How to complete this task: In the listing below, locate the lines that hold "none" and copy them.

── Records for the task

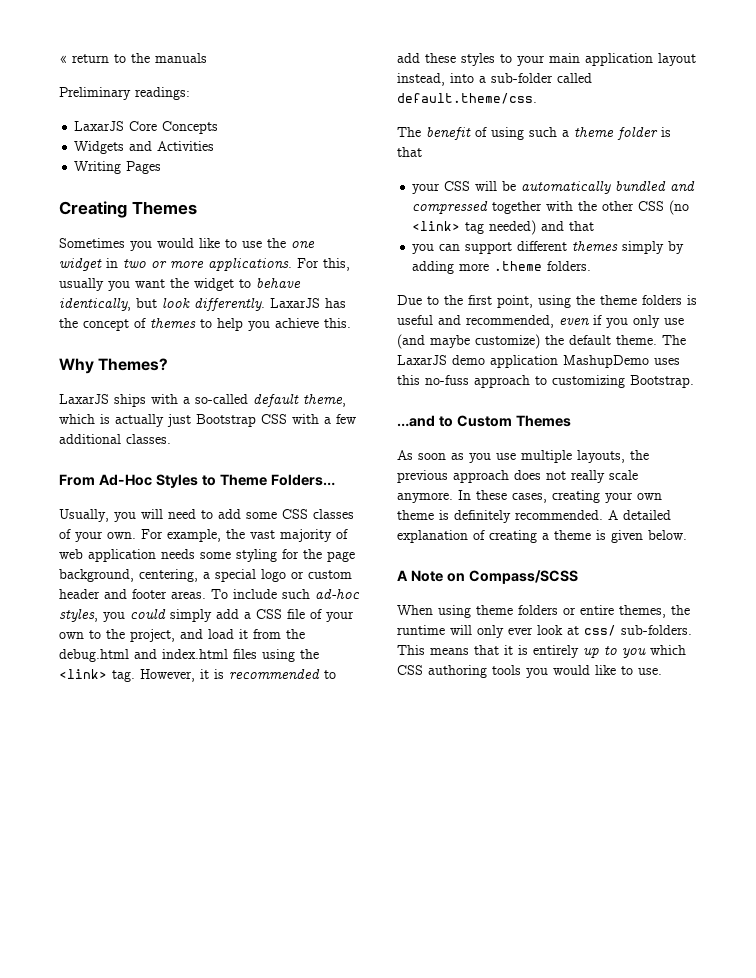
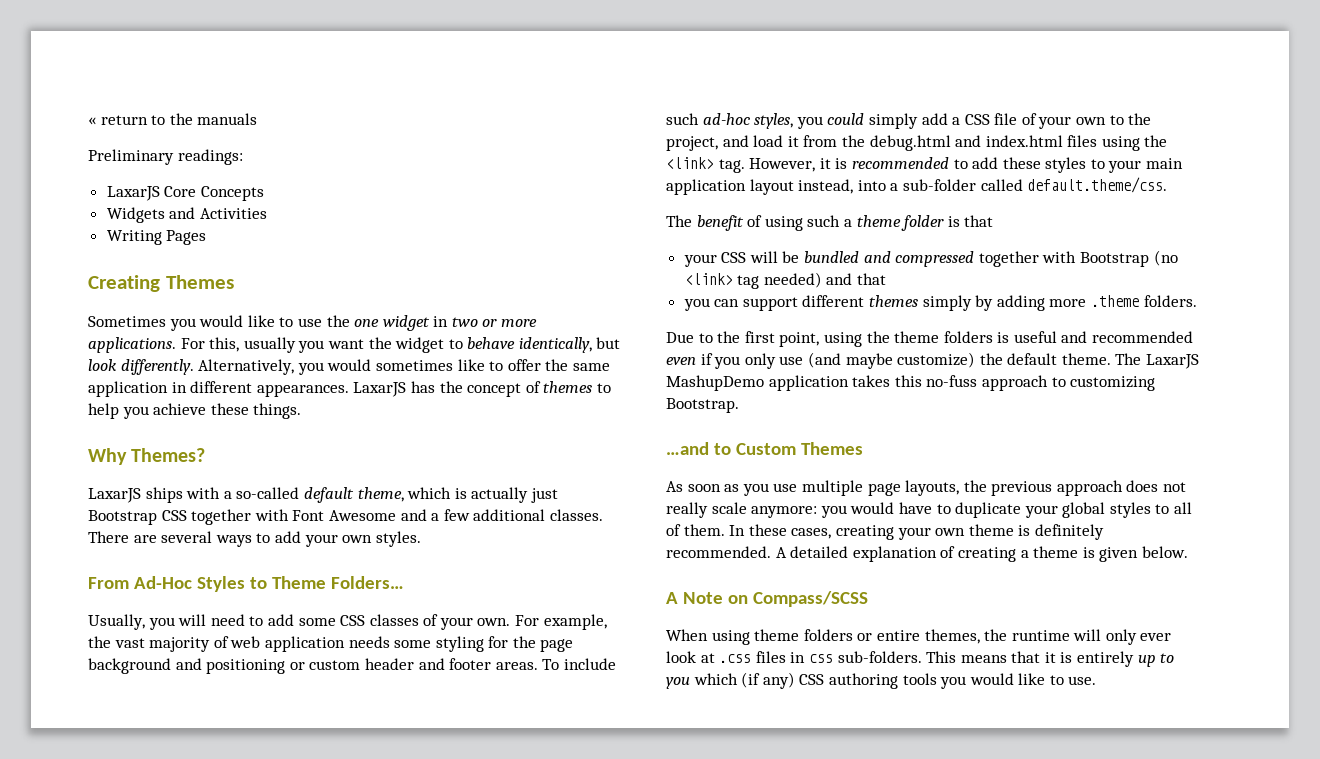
(265, 304) none -> [198,359,610,375] [88,381,349,397] Alternatively, you would sometimes like to offer the same application in different appearances.
[324,318,351,328] this. -> [210,403,302,419] these things.
[292,414,319,424] with -> [191,509,427,525] together with Font Awesome and
(171, 439) none -> [88,531,421,547] There are several ways to add your own styles.
[59,569,286,582] background, centering, a special logo -> [88,658,286,674] background and positioning
[521,181,612,194] automatically -> (800, 257) none
[578,201,665,211] the other CSS -> [1080,252,1150,267] Bootstrap
[466,315,554,328] recommended, -> [1092,331,1194,343] recommended
[452,355,680,368] demo application MashupDemo uses -> [666,375,891,391] MashupDemo application takes
(572, 456) none -> [867,483,901,496] page
[397,492,453,503] anymore. -> [751,502,1193,518] [666,524,725,536] anymore: you would have to duplicate your global styles to all of them.
[584,625,616,636] css/ -> [719,651,833,663] .css files in css
(686, 650) none -> [741,672,795,689] (if any)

────

The completed task:
(265, 304) none -> [198,359,610,375] [88,381,349,397] Alternatively, you would sometimes like to offer the same application in different appearances.
(171, 439) none -> [88,531,421,547] There are several ways to add your own styles.
[521,181,612,194] automatically -> (800, 257) none
(572, 456) none -> [867,483,901,496] page
(686, 650) none -> [741,672,795,689] (if any)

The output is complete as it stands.